Work to be completed → Lines below starting with the line with "Bosch gsb rct" and going on through the line with "total: 1551.14 -> 557.90" must be output exactly; the rest of the records must be left out.

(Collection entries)
-*-*-
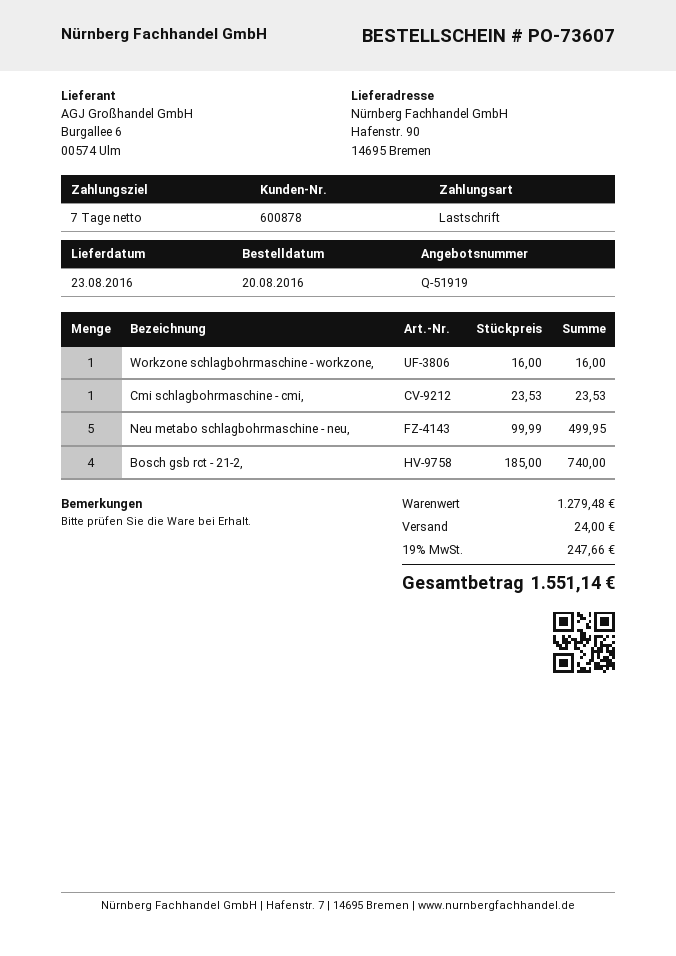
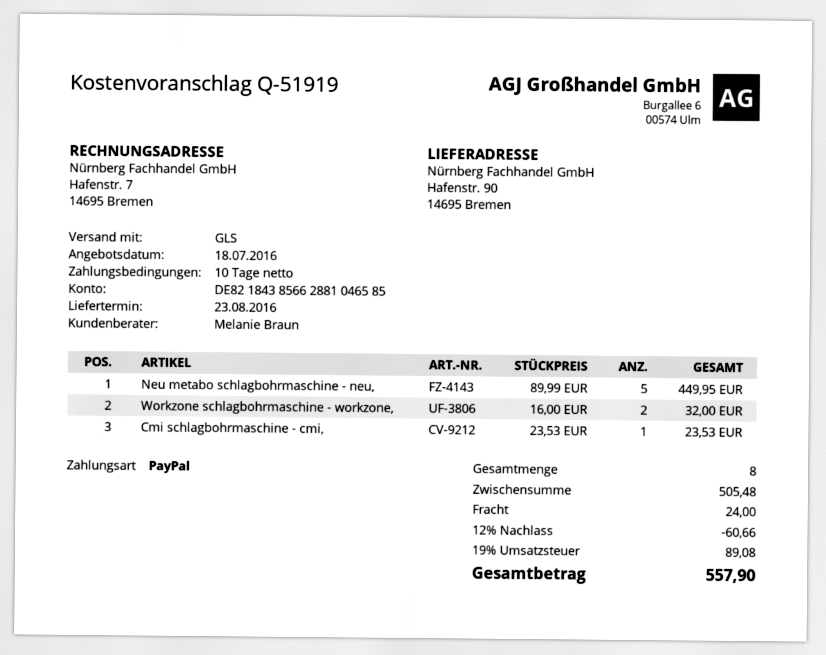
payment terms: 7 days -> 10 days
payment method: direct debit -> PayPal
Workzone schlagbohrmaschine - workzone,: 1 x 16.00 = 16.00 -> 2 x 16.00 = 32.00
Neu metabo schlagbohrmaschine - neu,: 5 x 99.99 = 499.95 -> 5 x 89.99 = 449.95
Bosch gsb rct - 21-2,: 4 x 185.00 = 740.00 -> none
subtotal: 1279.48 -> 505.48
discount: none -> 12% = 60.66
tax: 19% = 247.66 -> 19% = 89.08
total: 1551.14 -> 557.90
-*-*-
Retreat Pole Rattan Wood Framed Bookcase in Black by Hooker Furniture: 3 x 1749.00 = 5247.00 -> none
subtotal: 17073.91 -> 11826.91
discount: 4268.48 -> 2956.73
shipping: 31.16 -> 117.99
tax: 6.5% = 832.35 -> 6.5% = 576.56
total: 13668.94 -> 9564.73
-*-*-
Output of the task →
Bosch gsb rct - 21-2,: 4 x 185.00 = 740.00 -> none
subtotal: 1279.48 -> 505.48
discount: none -> 12% = 60.66
tax: 19% = 247.66 -> 19% = 89.08
total: 1551.14 -> 557.90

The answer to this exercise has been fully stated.